Le Chantier
Peter Bently – Joe Bucco
Casterman 2018
Au boulot !
Par Michel Driol
Le Chantier est un livre animé dans lequel on va détruire un vieux bâtiment désaffecté – une gare -, creuser des fondations, couler du béton, monter des poutres en métal pour bâtir de nouvelles maisons. Enfin un tunnelier creuse le sous-sol.
L’album est focalisé sur les engins de chantier : camion transporteur, grue, chargeuse, tractopelle… nommés au fil des pages, avec un éclairage particulier pour le camion-benne, véritable héros de l’album (c’est lui qui donne son titre à l’album original), intervenant comme un fil conducteur, évacuant les gravats, dépannant un autre camion, travaillant jour et nuit… Les animations sont particulièrement variées et réussies : boule de démolition qui se balance, rabat pour découvrir les gravats une fois le bâtiment détruit, rotation du béton dans le camion toupie, ouverture des portes des camions…
Mais tout ça pour quoi ? On regrette qu’on ne voie pas la finalité du chantier : il est question de bâtir de nouvelles maisons… mais celles-ci sont construites avec des poutrelles en métal, ce qui laisse envisager un autre type de constructions (dans le texte anglais, il est explicitement question de construire une nouvelle gare…).
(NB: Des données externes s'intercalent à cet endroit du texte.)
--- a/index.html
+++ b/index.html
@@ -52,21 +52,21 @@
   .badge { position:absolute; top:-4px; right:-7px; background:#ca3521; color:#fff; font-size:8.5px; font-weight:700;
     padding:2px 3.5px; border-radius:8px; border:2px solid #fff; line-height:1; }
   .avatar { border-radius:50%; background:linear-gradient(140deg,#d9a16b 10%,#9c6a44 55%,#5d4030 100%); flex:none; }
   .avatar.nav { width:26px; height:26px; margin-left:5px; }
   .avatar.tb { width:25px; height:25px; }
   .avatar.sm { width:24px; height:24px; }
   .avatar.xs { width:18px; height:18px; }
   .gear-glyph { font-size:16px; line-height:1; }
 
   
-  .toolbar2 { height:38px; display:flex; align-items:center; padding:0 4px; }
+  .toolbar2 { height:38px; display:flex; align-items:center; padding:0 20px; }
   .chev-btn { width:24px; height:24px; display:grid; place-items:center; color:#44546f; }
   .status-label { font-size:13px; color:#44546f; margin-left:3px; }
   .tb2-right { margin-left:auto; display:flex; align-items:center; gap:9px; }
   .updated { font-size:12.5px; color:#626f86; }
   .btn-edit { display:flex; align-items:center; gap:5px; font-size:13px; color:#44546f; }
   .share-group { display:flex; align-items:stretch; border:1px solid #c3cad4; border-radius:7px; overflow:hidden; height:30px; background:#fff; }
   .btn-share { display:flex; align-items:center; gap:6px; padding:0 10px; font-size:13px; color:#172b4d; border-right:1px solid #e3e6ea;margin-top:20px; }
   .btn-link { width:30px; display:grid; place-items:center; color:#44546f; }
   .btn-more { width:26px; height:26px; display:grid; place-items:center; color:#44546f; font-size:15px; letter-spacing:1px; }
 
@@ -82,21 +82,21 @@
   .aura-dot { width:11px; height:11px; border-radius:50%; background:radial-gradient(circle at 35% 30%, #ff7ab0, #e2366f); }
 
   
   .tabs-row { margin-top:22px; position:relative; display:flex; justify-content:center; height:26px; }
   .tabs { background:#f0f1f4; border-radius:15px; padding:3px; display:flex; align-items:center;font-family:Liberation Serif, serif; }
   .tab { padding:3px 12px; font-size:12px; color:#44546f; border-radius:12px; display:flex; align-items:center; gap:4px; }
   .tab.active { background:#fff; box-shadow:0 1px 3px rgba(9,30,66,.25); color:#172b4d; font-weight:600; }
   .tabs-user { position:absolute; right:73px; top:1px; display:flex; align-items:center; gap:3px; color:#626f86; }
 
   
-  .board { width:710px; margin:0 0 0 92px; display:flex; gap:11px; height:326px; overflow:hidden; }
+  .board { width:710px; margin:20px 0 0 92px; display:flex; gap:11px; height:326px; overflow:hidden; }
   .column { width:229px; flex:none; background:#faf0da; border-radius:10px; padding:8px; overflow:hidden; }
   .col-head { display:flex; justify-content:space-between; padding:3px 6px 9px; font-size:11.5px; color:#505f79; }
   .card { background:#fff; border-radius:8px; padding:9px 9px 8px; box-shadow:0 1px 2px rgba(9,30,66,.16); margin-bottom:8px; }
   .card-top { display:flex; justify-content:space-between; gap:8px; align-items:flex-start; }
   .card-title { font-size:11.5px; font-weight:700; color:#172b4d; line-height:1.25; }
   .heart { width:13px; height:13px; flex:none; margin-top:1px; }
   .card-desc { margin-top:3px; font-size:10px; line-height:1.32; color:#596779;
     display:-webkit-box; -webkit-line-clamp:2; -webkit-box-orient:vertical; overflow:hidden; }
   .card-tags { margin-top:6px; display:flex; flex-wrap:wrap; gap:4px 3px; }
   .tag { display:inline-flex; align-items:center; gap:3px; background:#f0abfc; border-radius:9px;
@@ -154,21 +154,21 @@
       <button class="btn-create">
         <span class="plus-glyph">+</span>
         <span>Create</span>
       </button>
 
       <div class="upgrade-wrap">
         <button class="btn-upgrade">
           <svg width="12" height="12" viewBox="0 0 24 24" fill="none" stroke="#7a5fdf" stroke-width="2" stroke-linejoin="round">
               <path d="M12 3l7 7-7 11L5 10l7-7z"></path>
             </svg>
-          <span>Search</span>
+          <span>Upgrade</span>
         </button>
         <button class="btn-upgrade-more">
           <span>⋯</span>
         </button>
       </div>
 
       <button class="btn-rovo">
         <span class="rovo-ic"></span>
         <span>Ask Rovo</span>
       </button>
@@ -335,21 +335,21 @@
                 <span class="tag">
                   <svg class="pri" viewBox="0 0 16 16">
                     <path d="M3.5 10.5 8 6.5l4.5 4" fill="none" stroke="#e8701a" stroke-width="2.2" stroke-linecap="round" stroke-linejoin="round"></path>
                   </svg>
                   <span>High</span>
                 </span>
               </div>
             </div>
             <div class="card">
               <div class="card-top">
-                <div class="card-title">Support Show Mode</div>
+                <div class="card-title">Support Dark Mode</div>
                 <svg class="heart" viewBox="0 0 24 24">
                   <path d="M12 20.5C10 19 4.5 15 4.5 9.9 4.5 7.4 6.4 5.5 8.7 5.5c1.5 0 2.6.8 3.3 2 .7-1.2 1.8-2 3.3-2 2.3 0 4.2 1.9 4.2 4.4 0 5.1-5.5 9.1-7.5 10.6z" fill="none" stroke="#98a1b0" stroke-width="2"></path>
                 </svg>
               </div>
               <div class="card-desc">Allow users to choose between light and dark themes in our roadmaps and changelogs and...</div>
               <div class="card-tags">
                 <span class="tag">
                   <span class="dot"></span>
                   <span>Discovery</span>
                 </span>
Les héros de ce livre sont les véhicules, pratiquement toujours en position de sujet dans les phrases, le camion-benne étant quasiment humanisé, traité de champion, félicité par le récit. C’est lui qui « travaille jour et nuit auprès des ouvriers ». C’est peut-être cela le plus gênant dans cet album : si les ouvriers sont bien présents dans l’image, une seule double-page évoque leurs tâches. L’album déshumanise un peu trop ce chantier dans lequel le texte fait la part trop belle aux machines, au détriment de l’humain. C’est dommage, car les illustrations, les animations, sont particulièrement soignées, réalistes. Le titre anglais – Dump truck gets to work – met encore plus l’accent sur les engins qui semblent agir à la place des hommes, comme dans certains films ou dessins animés (Cars, par exemple). Toutefois, il n’y a aucun30 anthopomorphisme des engins dans l’album.
Un album aux belles animations, aux illustrations précises, qui, comme un imagier posant les objets en situation, a le mérite de nommer les engins de chantiers, mais dont le texte minimise trop le rôle des hommes et la finalité de leurs actions.